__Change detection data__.
---

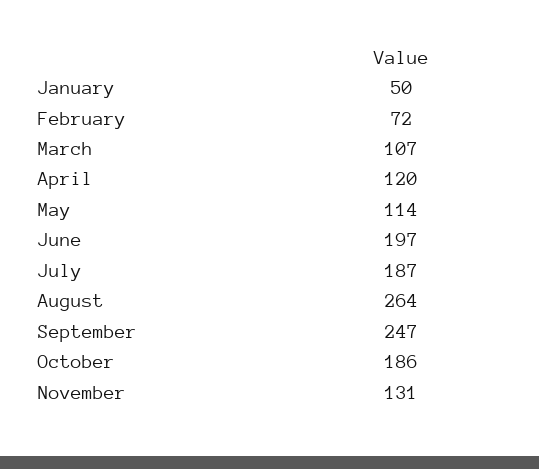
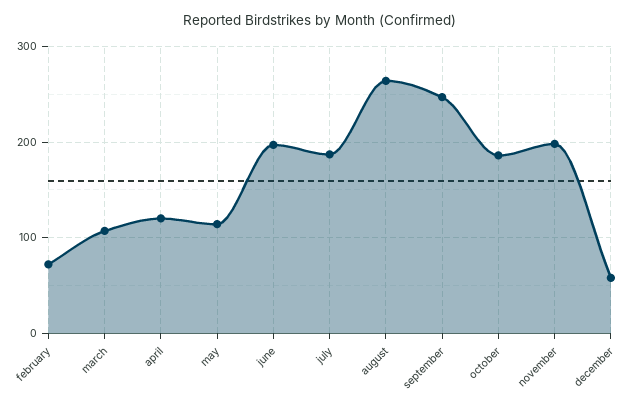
January: 50 -> none
November: 131 -> 200
december: none -> 60

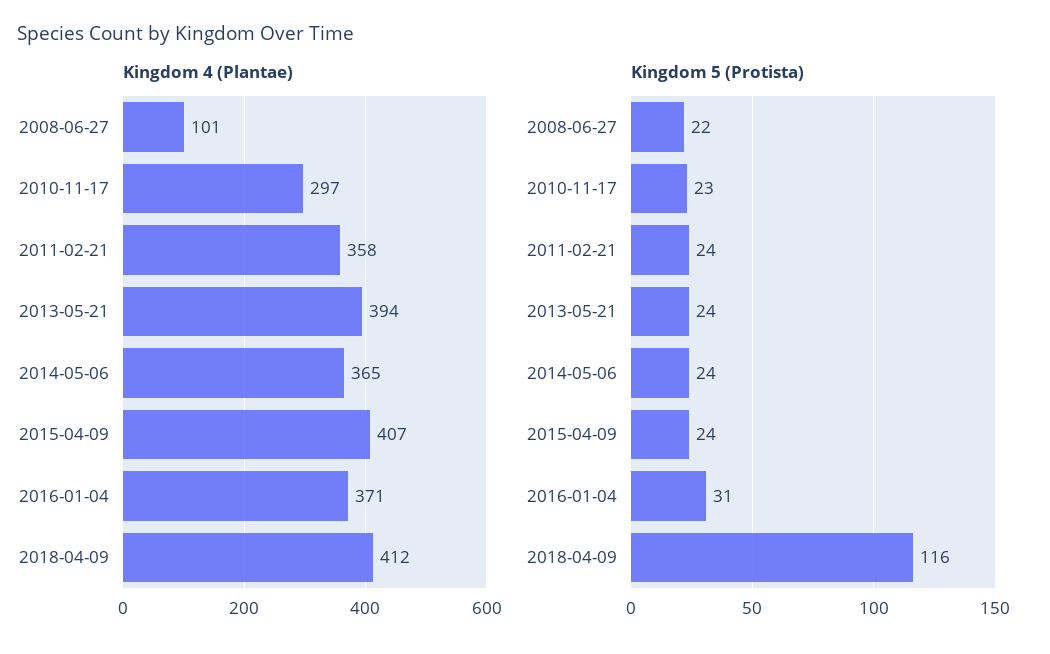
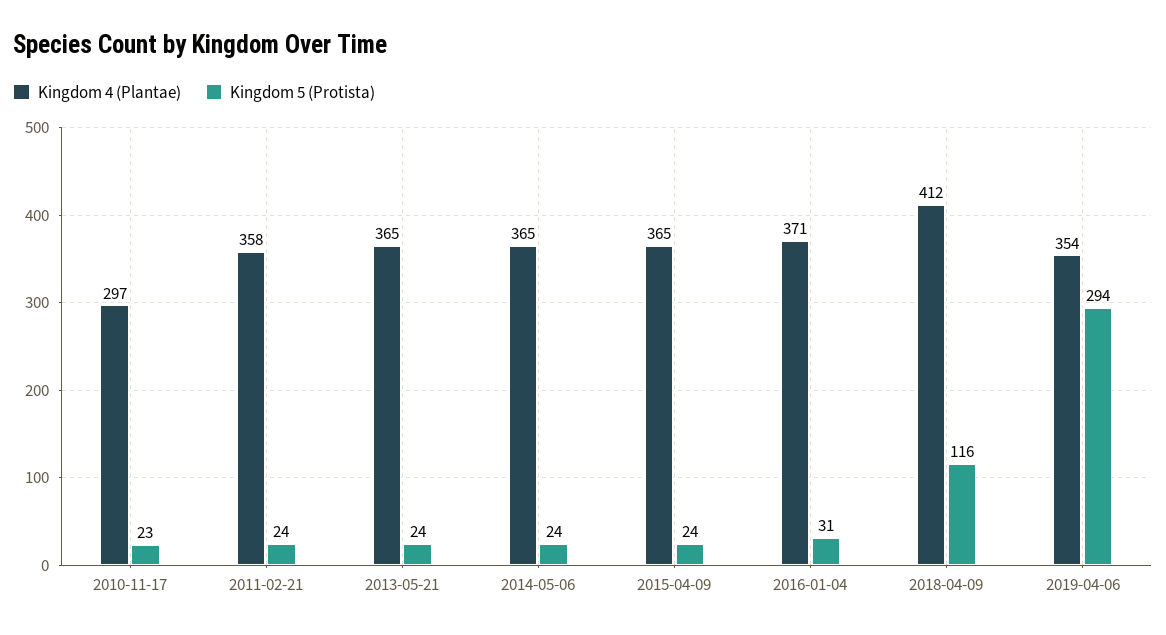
Kingdom 4 (Plantae), 2008-06-27: 101 -> none
Kingdom 4 (Plantae), 2013-05-21: 394 -> 365
Kingdom 4 (Plantae), 2015-04-09: 407 -> 365
Kingdom 5 (Protista), 2008-06-27: 22 -> none
Kingdom 4 (Plantae), 2019-04-06: none -> 354
Kingdom 5 (Protista), 2019-04-06: none -> 294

---

__Activity__. The response should repeat every entry above exactly and include none of the pictures.

__Task result__.
January: 50 -> none
November: 131 -> 200
december: none -> 60

Kingdom 4 (Plantae), 2008-06-27: 101 -> none
Kingdom 4 (Plantae), 2013-05-21: 394 -> 365
Kingdom 4 (Plantae), 2015-04-09: 407 -> 365
Kingdom 5 (Protista), 2008-06-27: 22 -> none
Kingdom 4 (Plantae), 2019-04-06: none -> 354
Kingdom 5 (Protista), 2019-04-06: none -> 294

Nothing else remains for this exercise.